- Film poster
- Directed by: Eliseo Subiela
- Written by: Eliseo Subiela
- Based on: Selected poems by Oliverio Girondo Mario Benedetti Juan Gelman
- Produced by: Suzanne Dussault Roger Frappier Susana Serebrenik Fernando Sokolowicz [ca; es]
- Starring: Darío Grandinetti Sandra Ballesteros [es] Nacha Guevara
- Cinematography: Hugo Colace
- Edited by: Marcela Sáenz
- Music by: Mario Clavell [es; pt] Osvaldo Montes [es] Chico Novarro Fito Páez
- Production companies: CQ3 Films Instituto Nacional de Cine y Artes Audiovisuales (INCAA) Max Films Productions
- Release date: 21 May 1992;
- Running time: 127 minutes
- Country: Argentina
- Language: Spanish

= The Dark Side of the Heart =

1992 film

The Dark Side of the Heart (El lado oscuro del corazón) is a 1992 Argentine romantic drama film written and directed by Eliseo Subiela.
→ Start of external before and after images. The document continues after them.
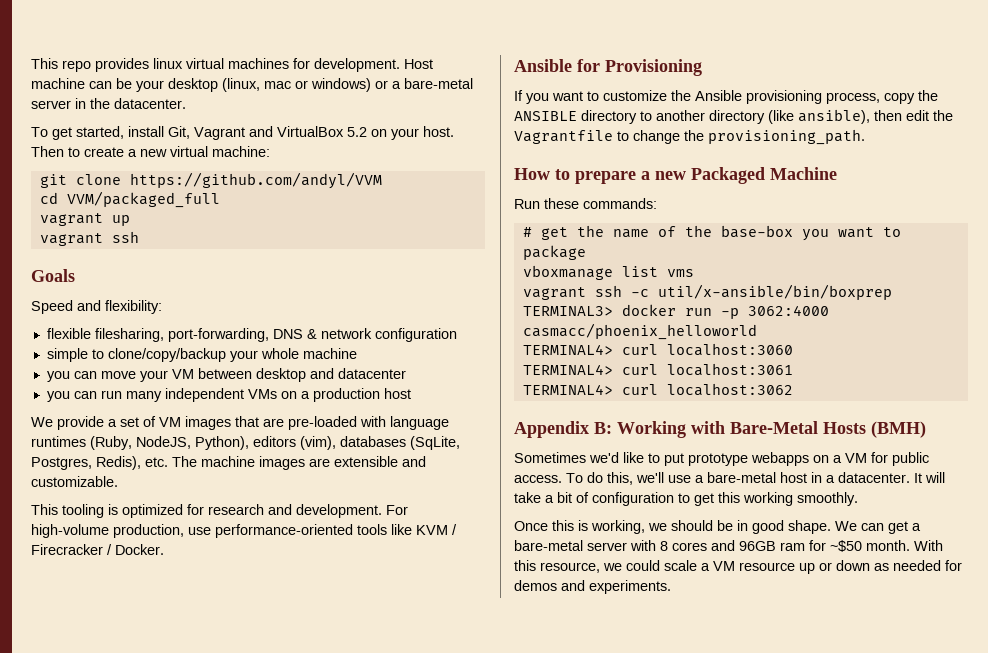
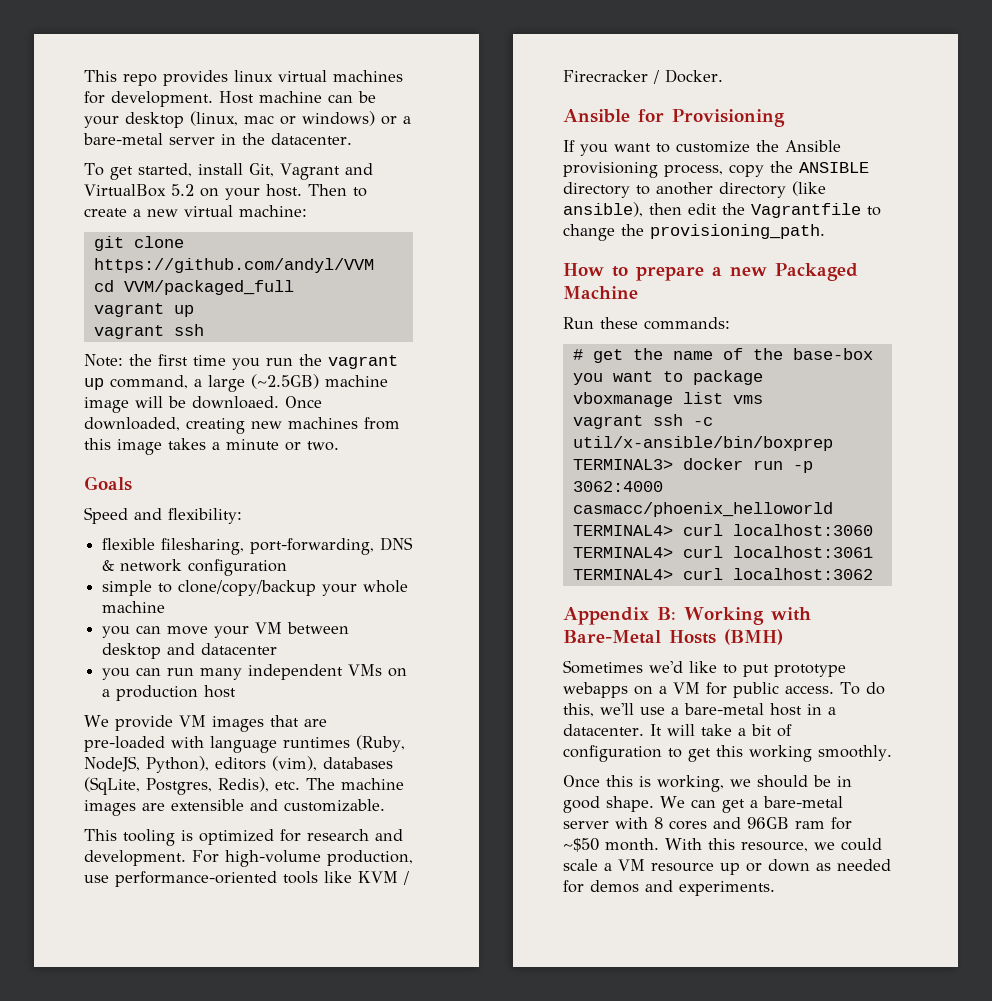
(139, 237) none -> [84,354,398,370] [84,374,388,392] [84,396,322,413] [84,417,400,434] [84,438,339,455] // Note: the first time you run the vagrant up command, a large (~2.5GB) machine image will be downloaed. Once downloaded, creating new machines from this image takes a minute or two.
[108,416,156,427] a set of -> (173, 723) none

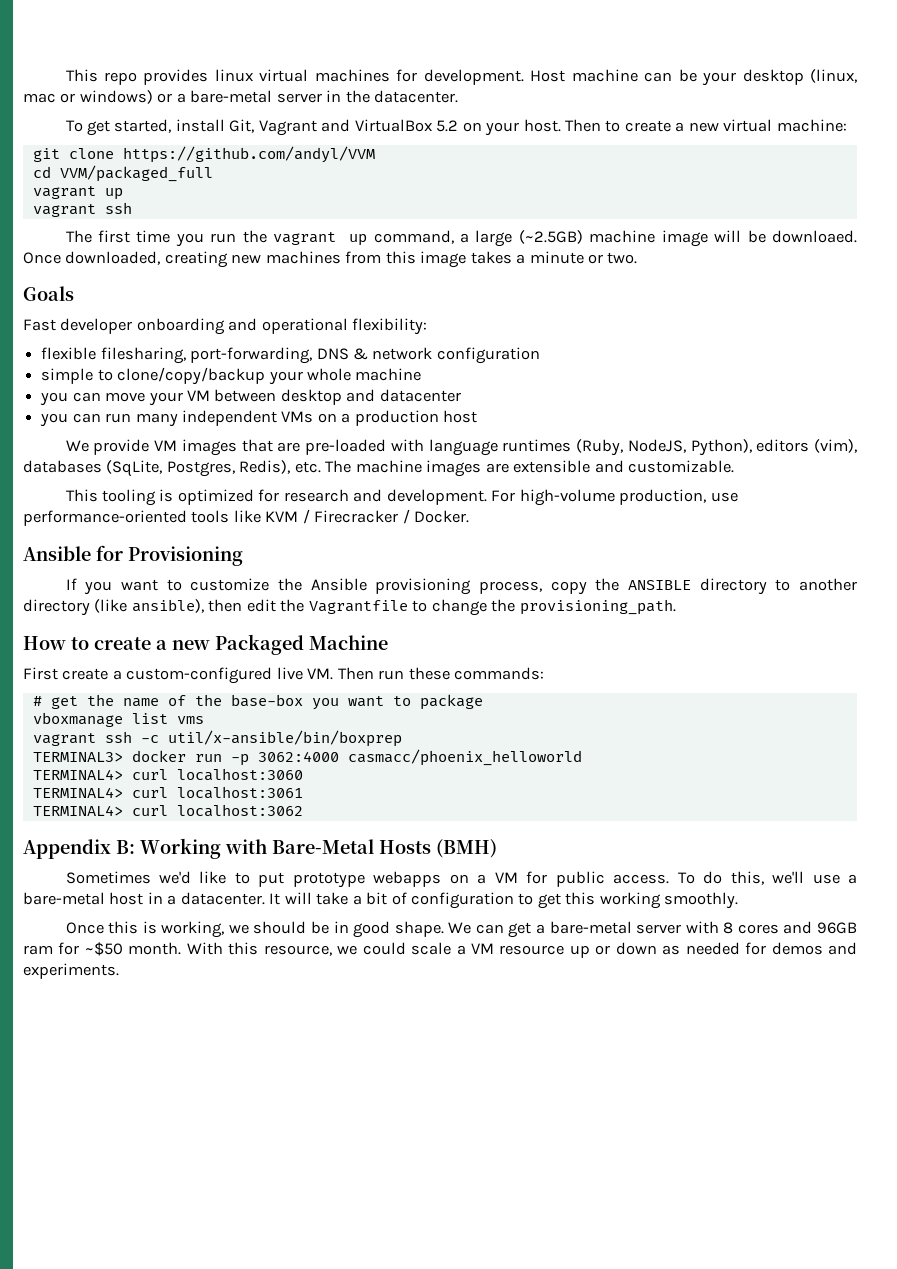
[84,354,152,367] Note: the -> [65,230,92,243] The
[84,507,162,524] Speed and -> [23,318,348,335] Fast developer onboarding and operational
[636,266,704,281] prepare -> [94,637,151,650] create
[563,317,594,329] Run -> [23,667,405,684] First create a custom-configured live VM. Then run

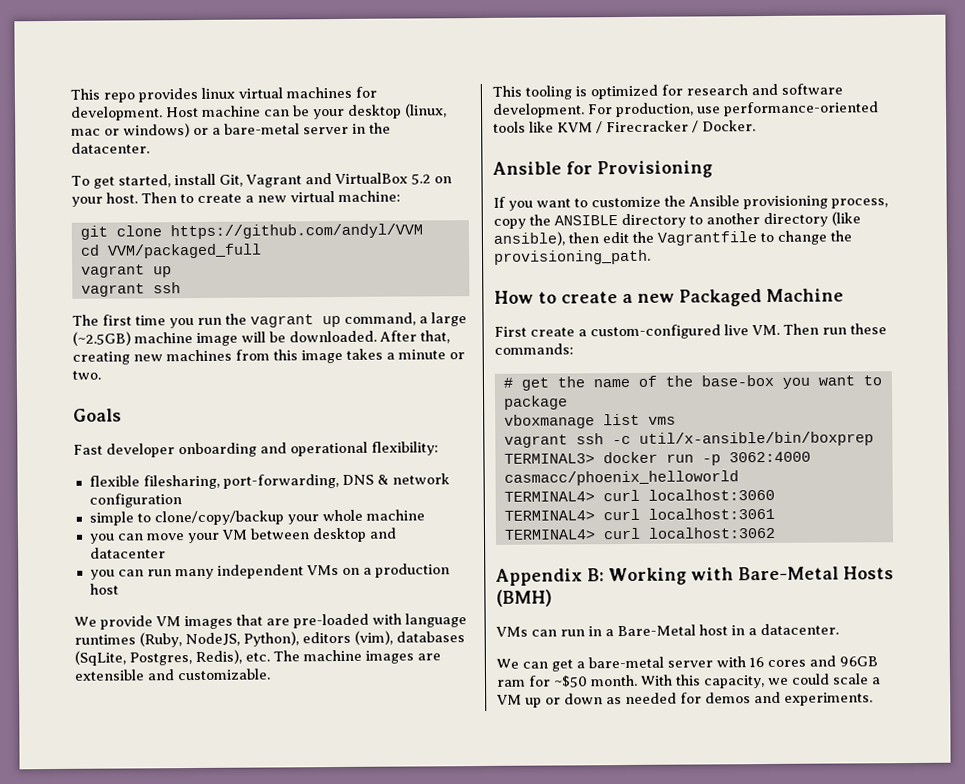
[772,230,858,243] [23,251,161,265] downloaed. Once downloaded, -> [289,330,450,344] downloaded. After that,
(383, 495) none -> [781,83,843,95] software
[519,489,615,506] high-volume -> (613, 109) none
[65,871,858,888] [23,892,739,909] [65,921,444,938] Sometimes we'd like to put prototype webapps on a VM for public access. To do this, we'll use a bare-metal host in a datacenter. It will take a bit of configuration to get this working smoothly. // Once this is working, we should be in good shape. -> [495,623,839,637] VMs can run in a Bare-Metal host in a datacenter. //
[723,922,734,934] 8 -> [749,657,764,668] 16
[263,945,332,956] resource, -> [703,675,765,689] capacity,
[499,945,565,955] resource -> (522, 699) none

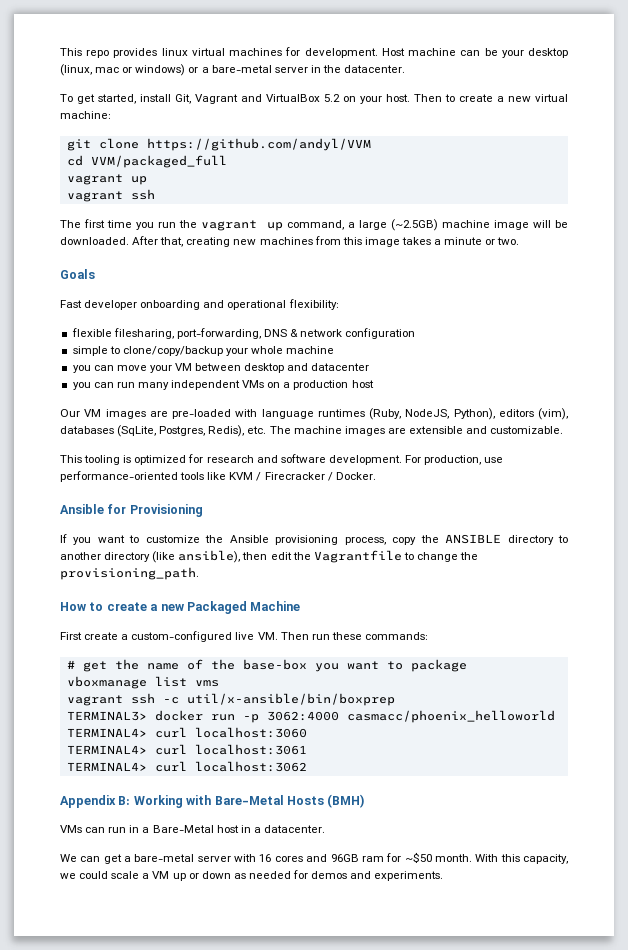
[74,615,153,630] We provide -> [60,409,80,417] Our
[236,614,263,626] that -> (146, 414) none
The film was selected as the Argentine entry for the Best Foreign Language Film at the 65th Academy Awards, but was not accepted as a nominee. It is currently considered a cult film.

==Plot==
Oliverio, a Bohemian poet, travels through Buenos Aires with his friends, harassed by Death, looking for a woman capable of “flying”. In the course of the film, the poetry of Mario Benedetti, Juan Gelman and Oliverio Girondo is seen intermingled with the thickest places of Argentine and Uruguayan artistic daily life. From the barbecue, to the battered bars of Buenos Aires and Montevideo, the main character's thought is intermittently intertwined with fiction, only to be able to better show the central character's thinking.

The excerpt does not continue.